» Task to carry out: Would you return exactly the lines below from the line with "and commit again" through the line with "- OpCode - PHP", both included, and nothing else, leaving out the pictures?

━━━ Source information

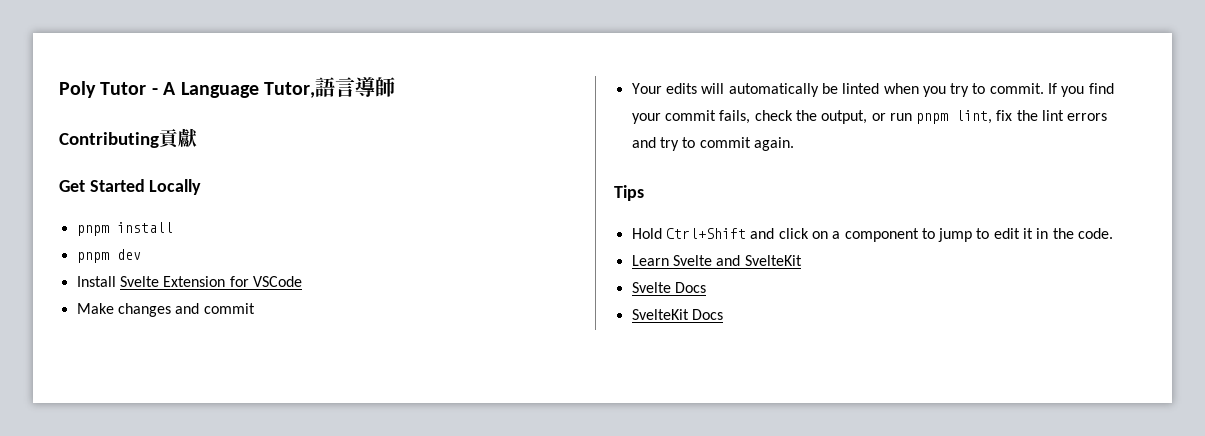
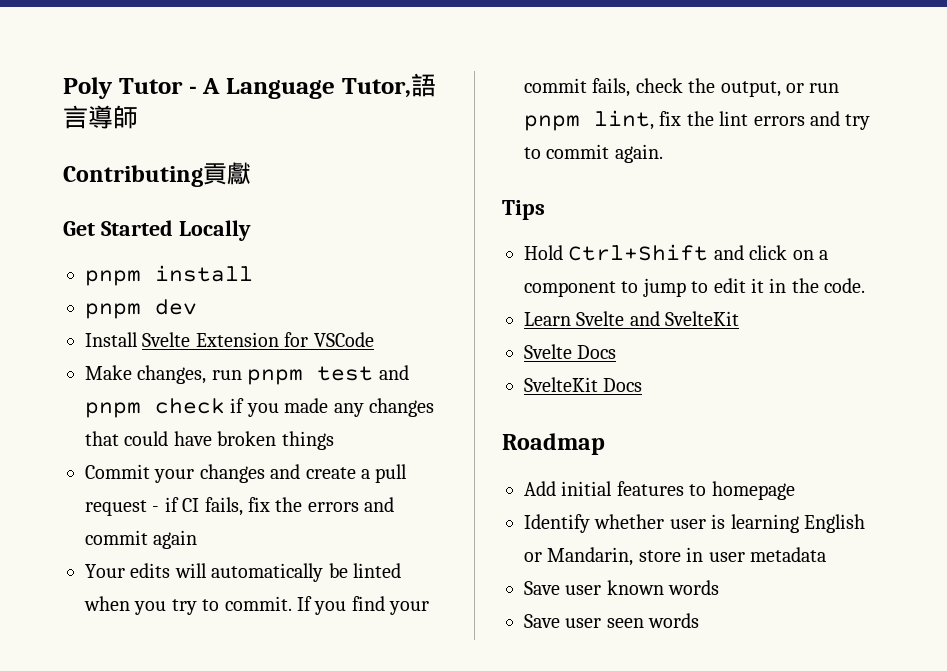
- Make changes and commit
+ Make changes, run pnpm test and pnpm check if you made any changes that could have broken things
+ Commit your changes and create a pull request - if CI fails, fix the errors and commit again
+ Roadmap
+ Add initial features to homepage
+ Identify whether user is learning English or Mandarin, store in user metadata
+ Save user known words
+ Save user seen words

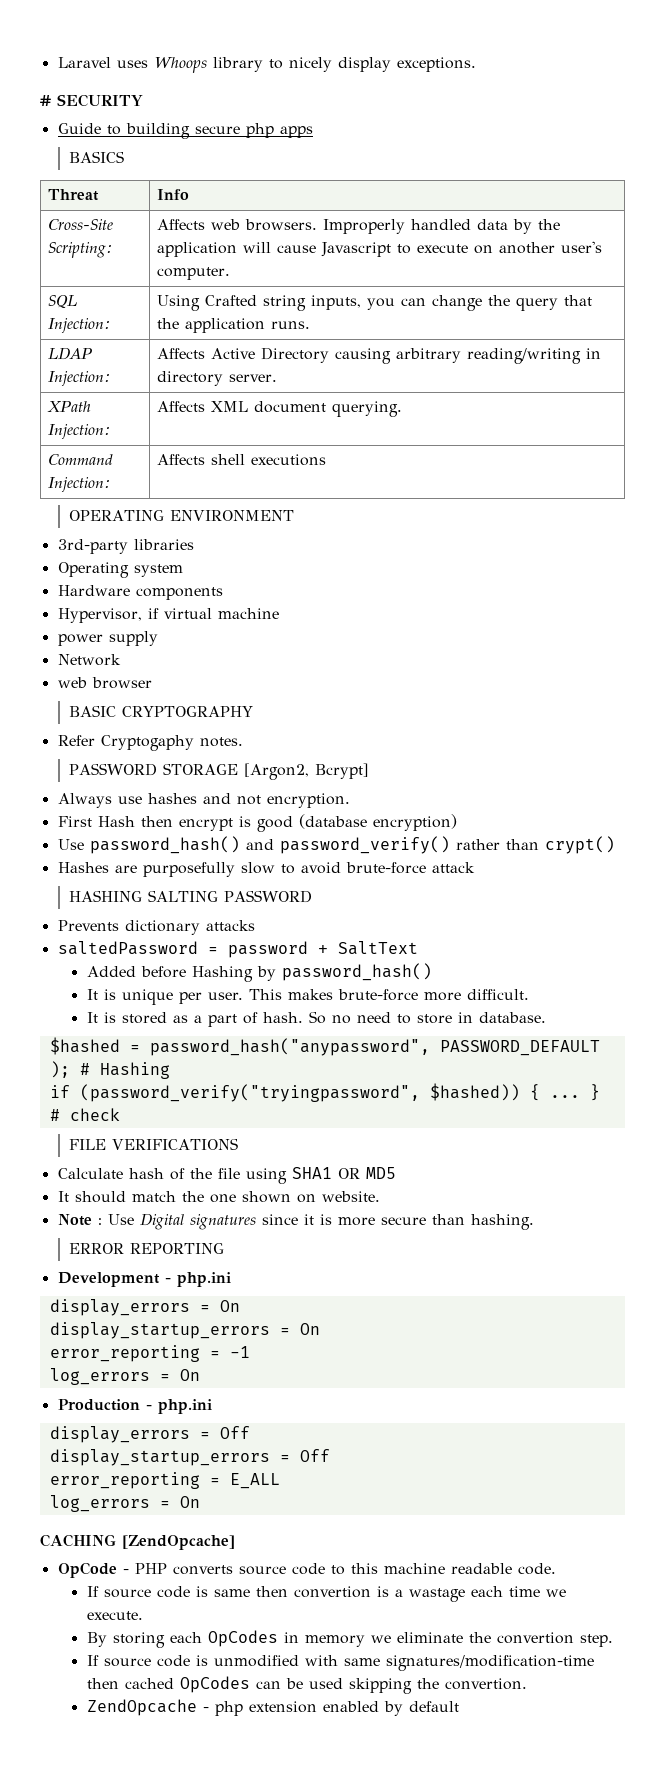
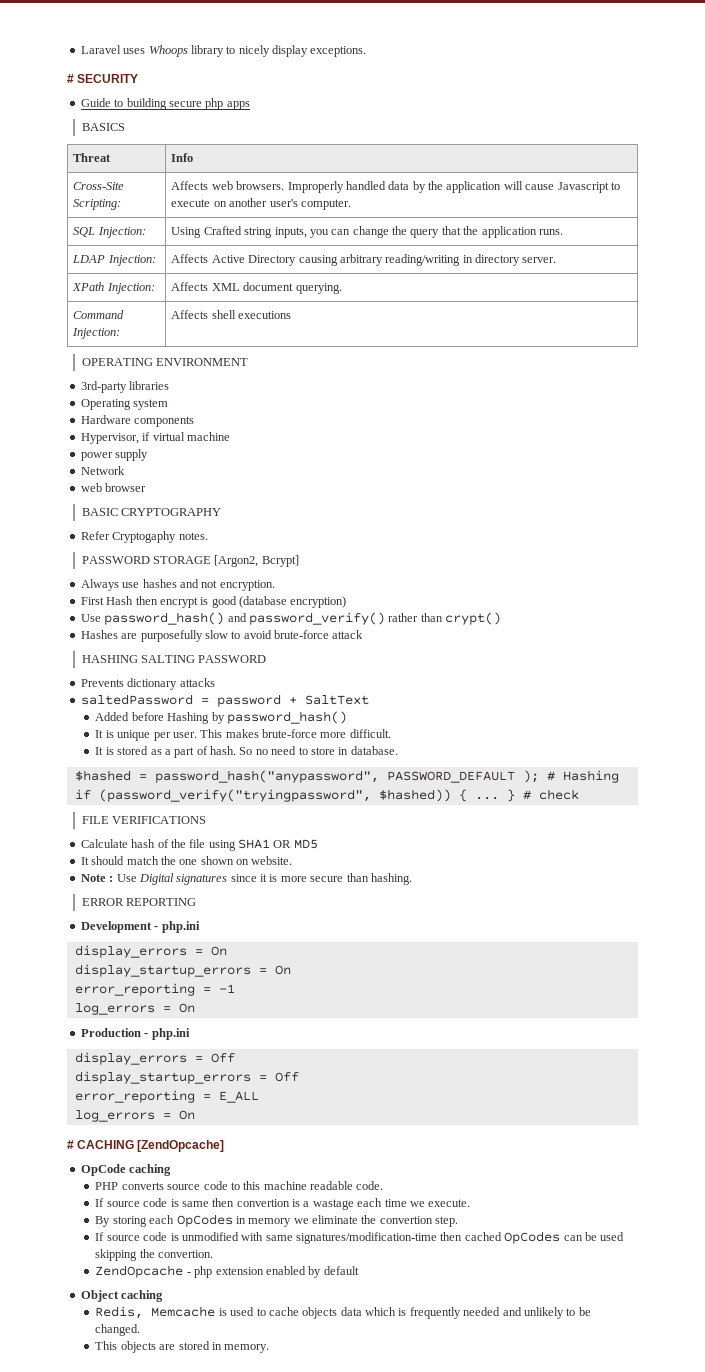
- CACHING [ZendOpcache]
+ # CACHING [ZendOpcache]
- OpCode - PHP converts source code to this machine readable code.
+ OpCode caching
+ PHP converts source code to this machine readable code.
+ Object caching
+ Redis, Memcache is used to cache objects data which is frequently needed and unlikely to be changed.
+ This objects are stored in memory.

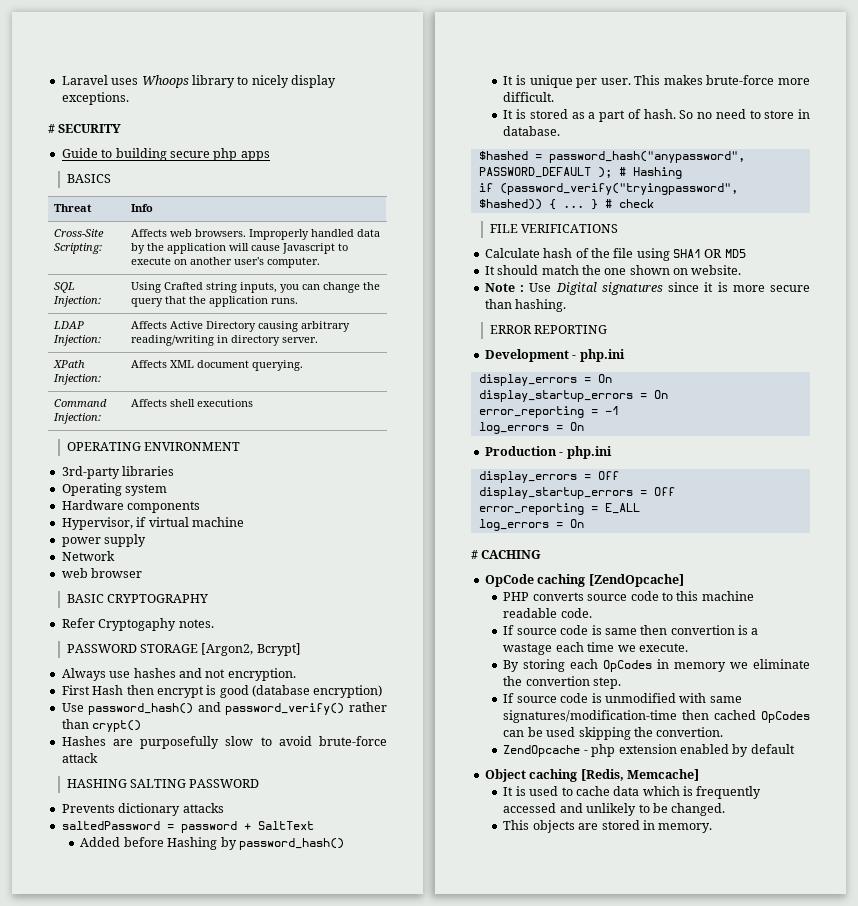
- # CACHING [ZendOpcache]
+ # CACHING
- OpCode caching
+ OpCode caching [ZendOpcache]
- Object caching
- Redis, Memcache is used to cache objects data which is frequently needed and unlikely to be changed.
+ Object caching [Redis, Memcache]
+ It is used to cache data which is frequently accessed and unlikely to be changed.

━━━━━━

» Answer:
+ Commit your changes and create a pull request - if CI fails, fix the errors and commit again
+ Roadmap
+ Add initial features to homepage
+ Identify whether user is learning English or Mandarin, store in user metadata
+ Save user known words
+ Save user seen words

- CACHING [ZendOpcache]
+ # CACHING [ZendOpcache]
- OpCode - PHP converts source code to this machine readable code.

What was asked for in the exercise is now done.